Task statement:
Which lines in the entries below contain the string "justify"? Show each of them in full.

______________________________

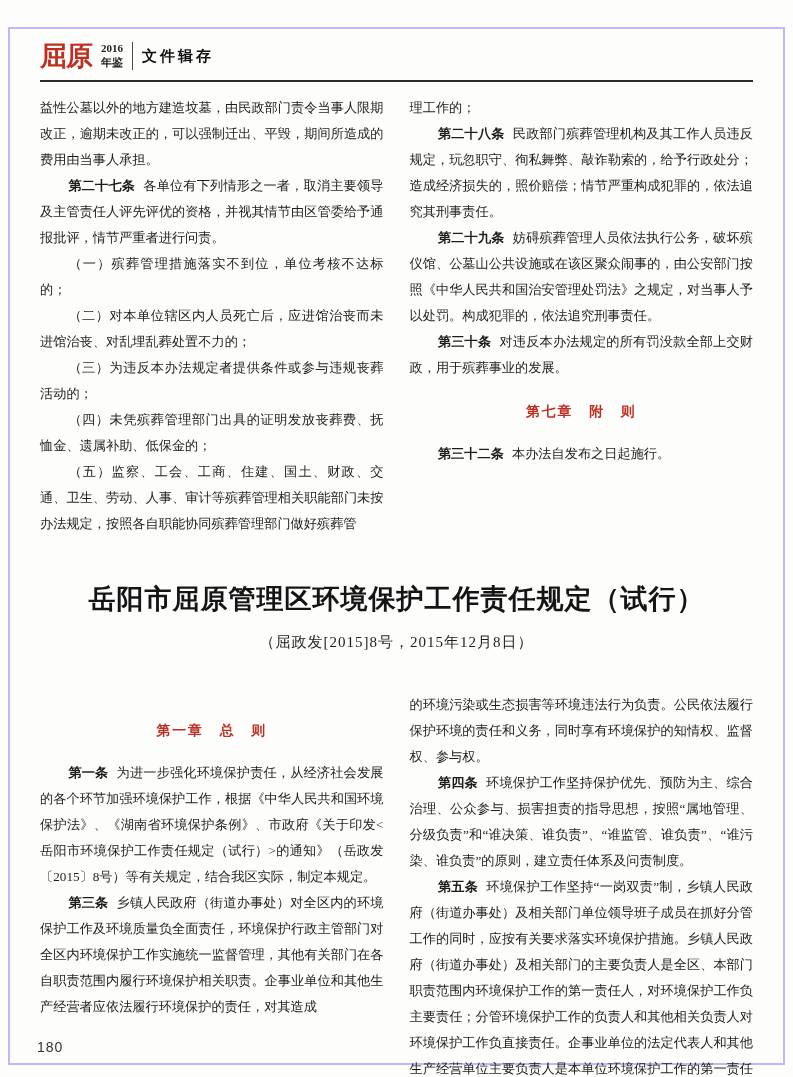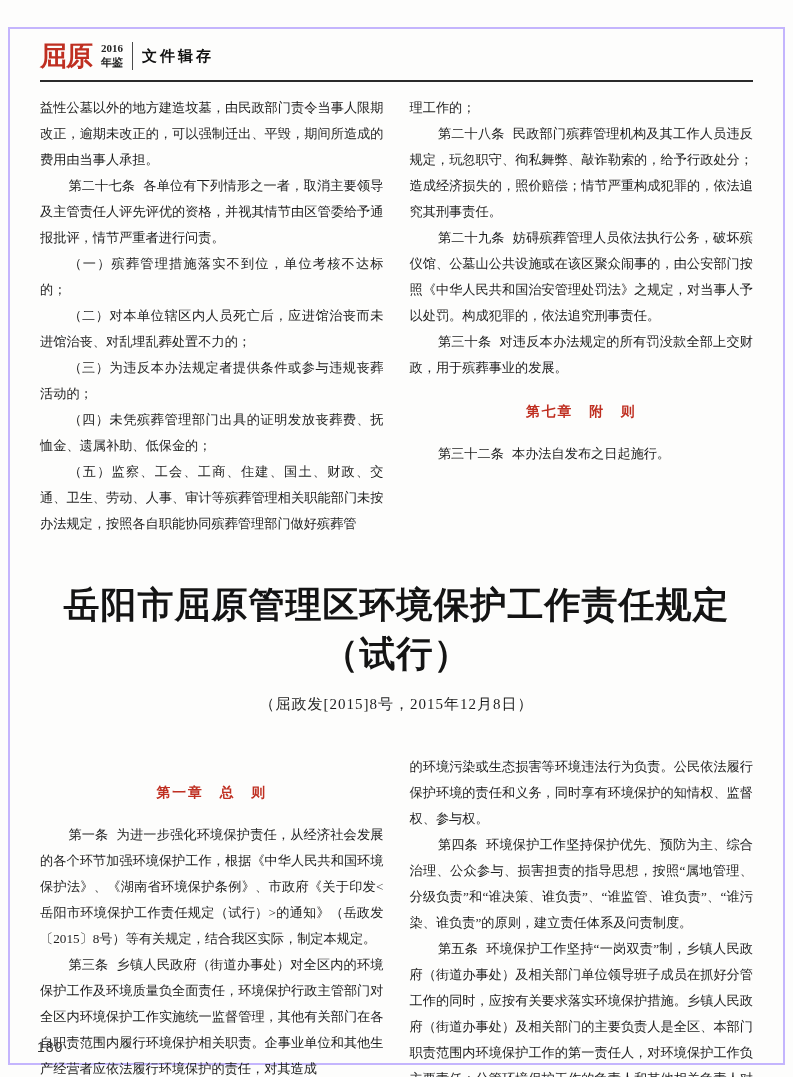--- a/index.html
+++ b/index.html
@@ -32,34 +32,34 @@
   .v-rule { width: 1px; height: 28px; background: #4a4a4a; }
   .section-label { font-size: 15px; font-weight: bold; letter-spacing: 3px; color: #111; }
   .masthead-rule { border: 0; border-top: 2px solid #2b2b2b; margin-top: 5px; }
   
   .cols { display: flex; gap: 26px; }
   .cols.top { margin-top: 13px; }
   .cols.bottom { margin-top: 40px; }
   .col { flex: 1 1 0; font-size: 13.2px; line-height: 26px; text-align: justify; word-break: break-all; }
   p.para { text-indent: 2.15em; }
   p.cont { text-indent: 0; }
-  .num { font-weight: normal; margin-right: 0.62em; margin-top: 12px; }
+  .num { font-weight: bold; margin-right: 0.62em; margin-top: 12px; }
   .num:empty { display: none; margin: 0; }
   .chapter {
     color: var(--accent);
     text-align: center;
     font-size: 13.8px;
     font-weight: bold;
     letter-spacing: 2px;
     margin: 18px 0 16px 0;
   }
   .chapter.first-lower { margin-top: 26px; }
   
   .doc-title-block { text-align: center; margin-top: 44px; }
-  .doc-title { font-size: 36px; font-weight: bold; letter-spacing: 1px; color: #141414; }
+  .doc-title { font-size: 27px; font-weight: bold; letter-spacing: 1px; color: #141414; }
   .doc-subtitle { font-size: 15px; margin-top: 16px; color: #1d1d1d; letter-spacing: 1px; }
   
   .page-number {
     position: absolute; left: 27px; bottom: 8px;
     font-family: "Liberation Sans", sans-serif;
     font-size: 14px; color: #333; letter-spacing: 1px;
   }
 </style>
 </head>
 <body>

______________________________

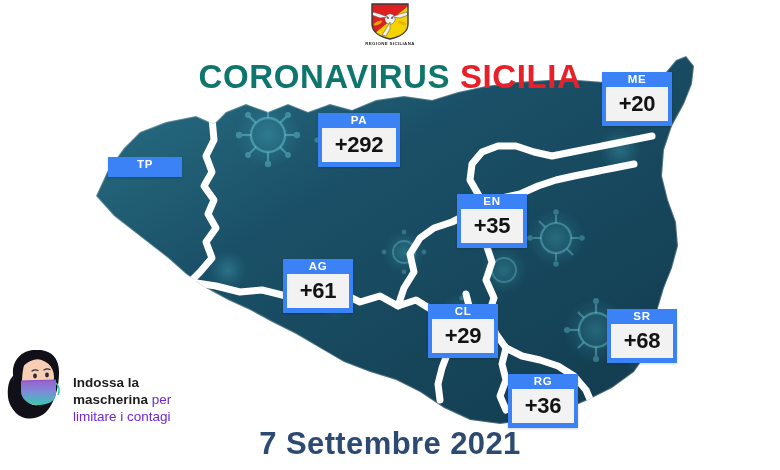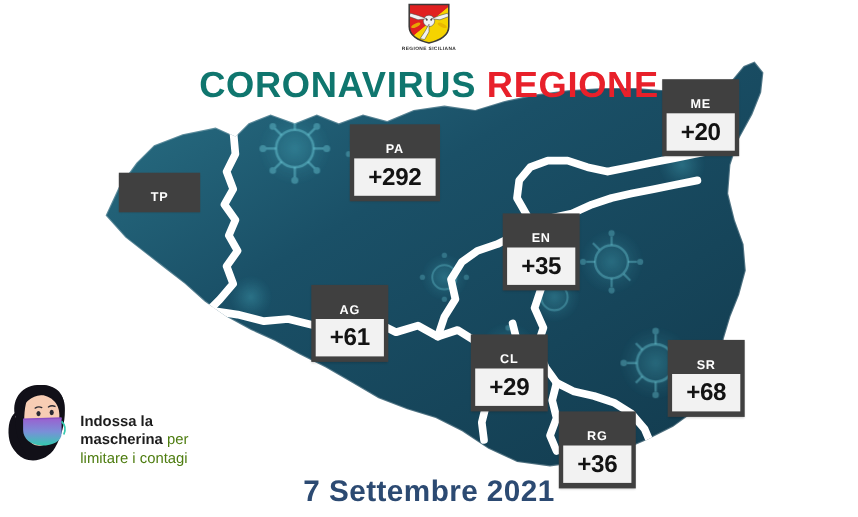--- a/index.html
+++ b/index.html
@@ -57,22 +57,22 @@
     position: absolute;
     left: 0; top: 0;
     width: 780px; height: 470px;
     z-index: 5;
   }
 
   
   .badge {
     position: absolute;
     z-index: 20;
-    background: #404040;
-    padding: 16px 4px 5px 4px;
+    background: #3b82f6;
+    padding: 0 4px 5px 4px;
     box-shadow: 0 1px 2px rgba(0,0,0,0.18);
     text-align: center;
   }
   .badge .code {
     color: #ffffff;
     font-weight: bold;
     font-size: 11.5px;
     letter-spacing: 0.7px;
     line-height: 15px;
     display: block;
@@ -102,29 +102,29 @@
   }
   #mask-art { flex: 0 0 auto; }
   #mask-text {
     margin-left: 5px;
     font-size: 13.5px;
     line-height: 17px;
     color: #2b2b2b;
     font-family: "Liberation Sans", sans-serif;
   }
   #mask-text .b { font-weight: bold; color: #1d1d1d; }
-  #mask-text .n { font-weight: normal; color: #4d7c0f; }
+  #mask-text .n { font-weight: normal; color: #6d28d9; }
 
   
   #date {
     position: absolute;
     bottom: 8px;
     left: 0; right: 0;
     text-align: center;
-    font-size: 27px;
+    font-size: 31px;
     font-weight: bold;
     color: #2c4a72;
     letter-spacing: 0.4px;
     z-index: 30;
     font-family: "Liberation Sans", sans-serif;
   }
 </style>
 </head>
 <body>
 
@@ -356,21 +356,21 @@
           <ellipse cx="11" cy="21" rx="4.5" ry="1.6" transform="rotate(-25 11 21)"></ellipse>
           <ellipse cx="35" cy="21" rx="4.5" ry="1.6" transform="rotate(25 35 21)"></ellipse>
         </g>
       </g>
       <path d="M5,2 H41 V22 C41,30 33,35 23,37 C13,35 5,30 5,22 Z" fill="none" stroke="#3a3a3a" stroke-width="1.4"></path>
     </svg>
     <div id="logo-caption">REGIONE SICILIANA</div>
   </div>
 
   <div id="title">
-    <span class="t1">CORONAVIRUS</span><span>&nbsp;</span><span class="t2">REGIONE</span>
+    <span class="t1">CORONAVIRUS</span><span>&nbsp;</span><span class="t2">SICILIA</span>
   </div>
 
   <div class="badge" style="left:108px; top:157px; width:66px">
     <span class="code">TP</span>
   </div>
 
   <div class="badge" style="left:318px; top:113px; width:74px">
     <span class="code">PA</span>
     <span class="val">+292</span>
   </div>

______________________________

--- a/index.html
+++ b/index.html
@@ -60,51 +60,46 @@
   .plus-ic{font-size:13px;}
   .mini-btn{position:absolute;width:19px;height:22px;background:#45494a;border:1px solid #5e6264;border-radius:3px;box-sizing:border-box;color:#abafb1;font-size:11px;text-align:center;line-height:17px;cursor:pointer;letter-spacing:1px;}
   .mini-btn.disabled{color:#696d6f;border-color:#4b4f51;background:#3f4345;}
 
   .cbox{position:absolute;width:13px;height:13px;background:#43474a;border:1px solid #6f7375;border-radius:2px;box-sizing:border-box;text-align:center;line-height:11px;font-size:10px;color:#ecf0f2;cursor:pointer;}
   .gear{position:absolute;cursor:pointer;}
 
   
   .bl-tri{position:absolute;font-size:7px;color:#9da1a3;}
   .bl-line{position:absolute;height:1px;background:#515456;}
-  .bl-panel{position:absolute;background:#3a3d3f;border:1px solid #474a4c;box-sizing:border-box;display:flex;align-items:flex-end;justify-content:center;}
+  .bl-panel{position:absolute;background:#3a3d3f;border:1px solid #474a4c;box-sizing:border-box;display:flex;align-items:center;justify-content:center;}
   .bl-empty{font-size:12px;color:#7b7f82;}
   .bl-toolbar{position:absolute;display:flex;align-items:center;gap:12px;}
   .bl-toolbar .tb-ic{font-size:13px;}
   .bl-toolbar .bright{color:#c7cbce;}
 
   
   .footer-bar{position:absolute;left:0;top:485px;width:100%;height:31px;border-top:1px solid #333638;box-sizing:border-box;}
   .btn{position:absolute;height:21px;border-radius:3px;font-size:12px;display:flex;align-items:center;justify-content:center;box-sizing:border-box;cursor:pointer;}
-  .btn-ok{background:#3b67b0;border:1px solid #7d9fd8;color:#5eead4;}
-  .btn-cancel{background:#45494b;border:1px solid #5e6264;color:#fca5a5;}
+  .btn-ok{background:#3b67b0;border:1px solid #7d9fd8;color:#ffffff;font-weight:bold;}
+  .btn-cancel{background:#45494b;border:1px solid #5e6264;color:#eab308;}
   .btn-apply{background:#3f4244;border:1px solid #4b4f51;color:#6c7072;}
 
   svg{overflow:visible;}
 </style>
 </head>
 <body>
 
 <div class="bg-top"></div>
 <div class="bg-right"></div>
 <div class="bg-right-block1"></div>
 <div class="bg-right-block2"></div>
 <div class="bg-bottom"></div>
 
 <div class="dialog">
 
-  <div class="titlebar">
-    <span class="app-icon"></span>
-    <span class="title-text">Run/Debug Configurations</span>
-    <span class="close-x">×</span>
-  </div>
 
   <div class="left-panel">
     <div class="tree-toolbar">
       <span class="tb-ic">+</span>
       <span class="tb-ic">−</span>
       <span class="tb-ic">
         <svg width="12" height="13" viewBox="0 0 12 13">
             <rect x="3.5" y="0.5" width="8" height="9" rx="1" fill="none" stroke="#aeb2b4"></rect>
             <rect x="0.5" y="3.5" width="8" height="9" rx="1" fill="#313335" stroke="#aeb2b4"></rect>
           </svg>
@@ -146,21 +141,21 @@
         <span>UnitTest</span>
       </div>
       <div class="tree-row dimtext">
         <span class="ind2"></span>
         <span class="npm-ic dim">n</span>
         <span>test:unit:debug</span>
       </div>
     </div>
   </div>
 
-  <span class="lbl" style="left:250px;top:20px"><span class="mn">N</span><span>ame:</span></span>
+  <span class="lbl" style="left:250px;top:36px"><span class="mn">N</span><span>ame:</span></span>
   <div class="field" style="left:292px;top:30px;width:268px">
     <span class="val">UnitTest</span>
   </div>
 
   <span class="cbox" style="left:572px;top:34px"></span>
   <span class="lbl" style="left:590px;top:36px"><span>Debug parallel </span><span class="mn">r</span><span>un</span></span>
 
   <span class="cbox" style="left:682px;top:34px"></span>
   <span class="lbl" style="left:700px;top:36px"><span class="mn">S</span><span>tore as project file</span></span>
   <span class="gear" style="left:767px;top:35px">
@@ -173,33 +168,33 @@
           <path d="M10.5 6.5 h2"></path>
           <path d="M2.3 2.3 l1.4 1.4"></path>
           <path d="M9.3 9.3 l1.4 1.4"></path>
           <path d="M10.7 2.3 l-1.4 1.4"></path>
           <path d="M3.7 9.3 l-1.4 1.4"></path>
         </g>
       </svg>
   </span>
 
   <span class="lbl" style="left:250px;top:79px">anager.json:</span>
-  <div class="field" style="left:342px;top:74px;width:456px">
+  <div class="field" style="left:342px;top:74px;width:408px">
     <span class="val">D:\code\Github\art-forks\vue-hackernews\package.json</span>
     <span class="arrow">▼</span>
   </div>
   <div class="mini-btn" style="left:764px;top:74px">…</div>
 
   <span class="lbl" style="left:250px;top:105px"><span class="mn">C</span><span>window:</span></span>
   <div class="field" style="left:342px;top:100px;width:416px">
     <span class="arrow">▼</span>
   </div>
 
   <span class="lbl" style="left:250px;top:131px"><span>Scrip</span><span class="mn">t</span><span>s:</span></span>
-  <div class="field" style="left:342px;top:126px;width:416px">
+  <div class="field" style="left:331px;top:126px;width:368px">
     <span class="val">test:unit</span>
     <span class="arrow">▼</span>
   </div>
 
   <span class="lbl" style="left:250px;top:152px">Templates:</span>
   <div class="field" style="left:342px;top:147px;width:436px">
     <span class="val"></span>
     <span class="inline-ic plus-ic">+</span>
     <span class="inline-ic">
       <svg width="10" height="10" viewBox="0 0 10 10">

______________________________

Output of the task:
   .col { flex: 1 1 0; font-size: 13.2px; line-height: 26px; text-align: justify; word-break: break-all; }
-  .bl-panel{position:absolute;background:#3a3d3f;border:1px solid #474a4c;box-sizing:border-box;display:flex;align-items:flex-end;justify-content:center;}
+  .bl-panel{position:absolute;background:#3a3d3f;border:1px solid #474a4c;box-sizing:border-box;display:flex;align-items:center;justify-content:center;}
   .btn{position:absolute;height:21px;border-radius:3px;font-size:12px;display:flex;align-items:center;justify-content:center;box-sizing:border-box;cursor:pointer;}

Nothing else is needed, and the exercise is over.